#### Work task
Where a line in the listing contains the string "content", copy that line out.

#### Entries supplied
=====

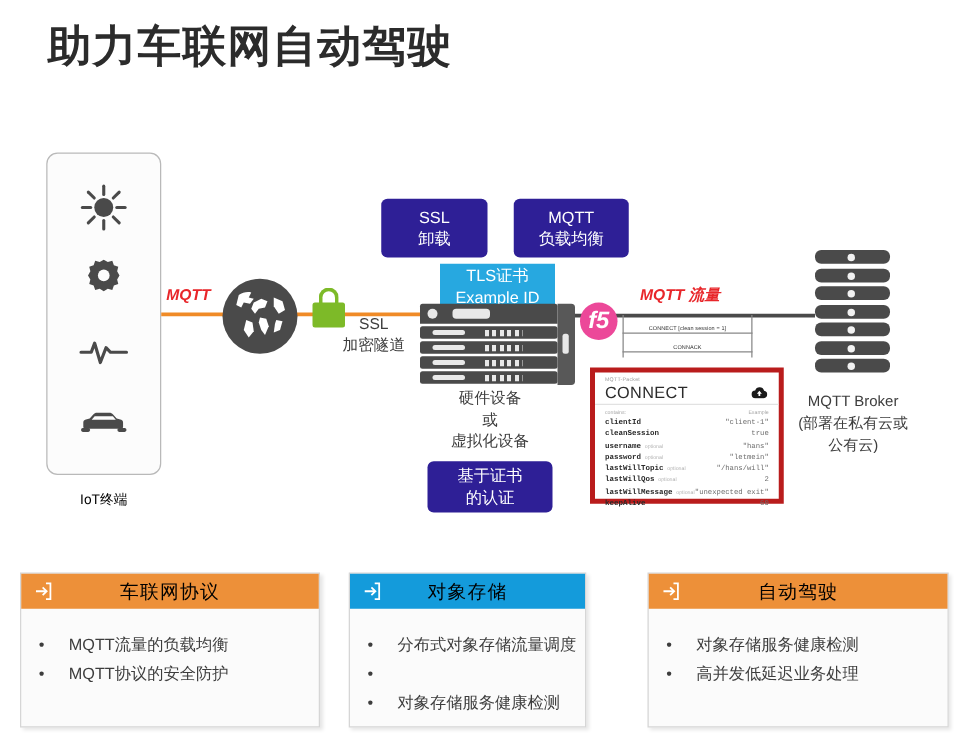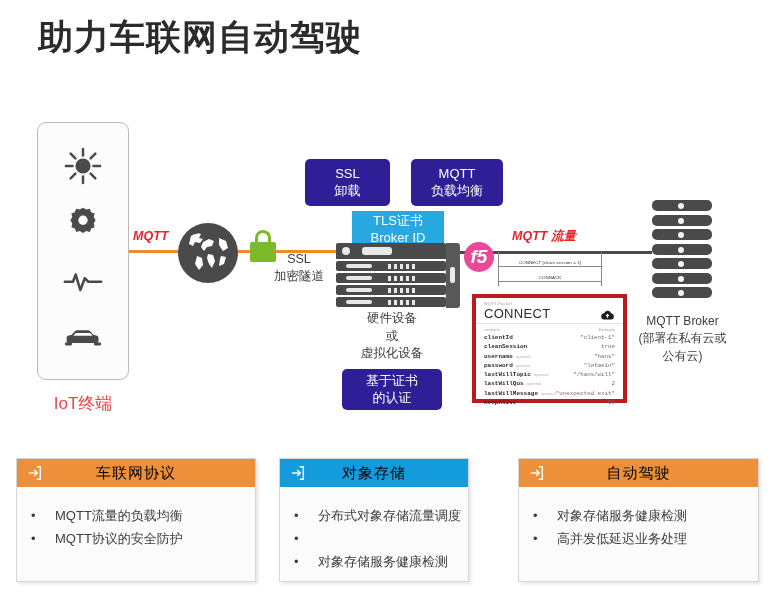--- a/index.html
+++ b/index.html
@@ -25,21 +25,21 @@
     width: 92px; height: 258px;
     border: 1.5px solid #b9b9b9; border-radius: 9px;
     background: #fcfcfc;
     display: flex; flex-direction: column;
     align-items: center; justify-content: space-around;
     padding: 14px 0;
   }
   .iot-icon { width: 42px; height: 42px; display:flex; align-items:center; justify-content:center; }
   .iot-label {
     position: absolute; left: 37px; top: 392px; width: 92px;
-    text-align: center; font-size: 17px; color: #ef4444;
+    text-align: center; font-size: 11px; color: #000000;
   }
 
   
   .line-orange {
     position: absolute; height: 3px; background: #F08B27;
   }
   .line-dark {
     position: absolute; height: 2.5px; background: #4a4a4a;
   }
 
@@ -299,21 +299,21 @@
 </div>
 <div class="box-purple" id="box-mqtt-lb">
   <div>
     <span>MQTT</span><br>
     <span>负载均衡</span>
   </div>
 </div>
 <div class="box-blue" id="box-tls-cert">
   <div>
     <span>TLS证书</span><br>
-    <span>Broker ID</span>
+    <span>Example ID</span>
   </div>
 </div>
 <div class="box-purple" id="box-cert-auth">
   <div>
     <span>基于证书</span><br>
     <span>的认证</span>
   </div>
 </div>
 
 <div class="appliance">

=====

#### Answer for this exercise
     align-items: center; justify-content: space-around;
   .iot-icon { width: 42px; height: 42px; display:flex; align-items:center; justify-content:center; }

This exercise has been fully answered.